O alemão afirmou, também, que nenhum dos futebolistas que pediu a Calderón no passado verão foram contratados. "Pedimos três ou quatro jogadores e assim não vinha o Cristiano. O que o clube tinha de pagar por este rapaz era uma barbaridade e deixaram claro que se ele viesse já não podíamos trazer qualquer outro o que nos fazia falta", referiu.
Schuster não se ficou por aqui: "O Cristiano não nos fazia falta, era mais um tema do clube. Nós sabíamos que com ele só íamos resolver outros problemas, porque ele não defende nem joga a lateral... a surpresa foi que, no final, não veio ninguém".

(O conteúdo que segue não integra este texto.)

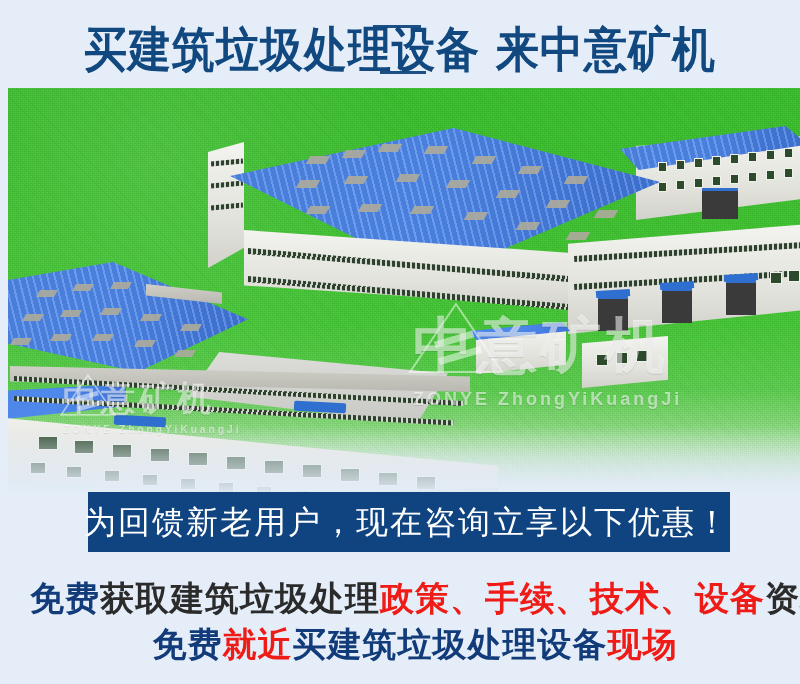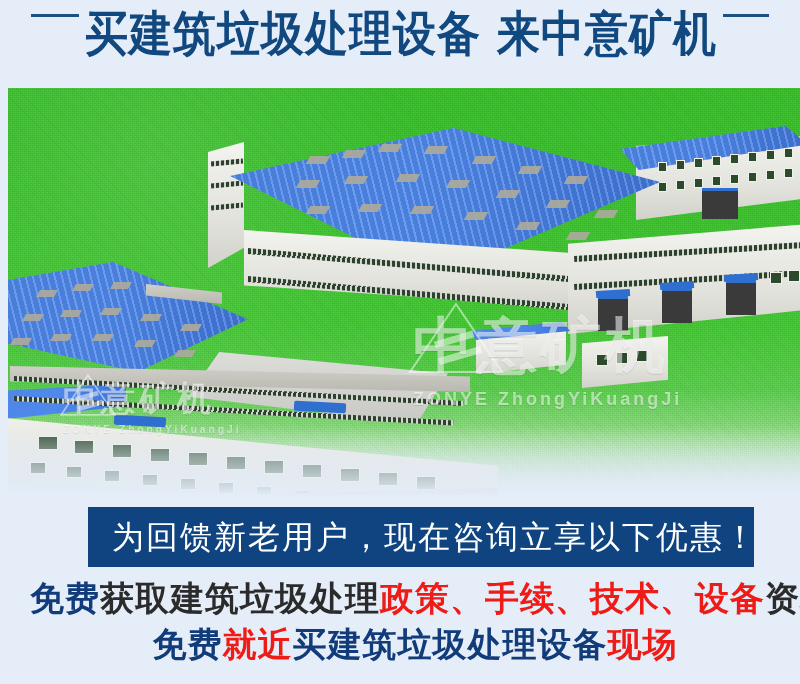--- a/index.html
+++ b/index.html
@@ -31,7 +31,9 @@
     width: 800px;
     height: 70px;
     display: flex;
+    align-items: center;
     justify-content: center;
+    flex-direction: column;
   }
   .rule {
     height: 3px;

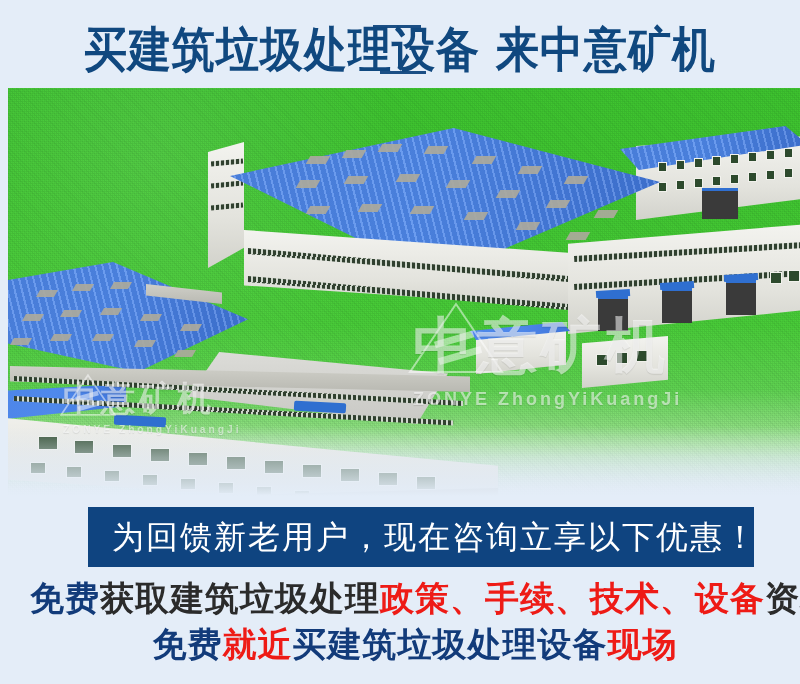--- a/index.html
+++ b/index.html
@@ -196,14 +196,13 @@
   .banner {
     position: absolute;
     left: 88px;
-    top: 507px;
+    top: 492px;
     width: 642px;
     height: 60px;
     background: #0f4480;
     display: flex;
     align-items: center;
-    justify-content: flex-start;
-    padding-left: 24px;
+    justify-content: flex-end;
   }
   .banner-text {
     font-family: "DejaVu Sans", "Liberation Sans", sans-serif;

Questionado sobre se foi a afirmação que proferiu "É impossível ganharmos ao Barcelona" que ditou a rutura com o clube madridista, o alemão respondeu que tinha apenas intenção de criar pressão no seio do Barcelona mas que o efeito foi contrário. "Utilizaram-na logo para dizer que eu não queria estar ali. Eu não queria sair".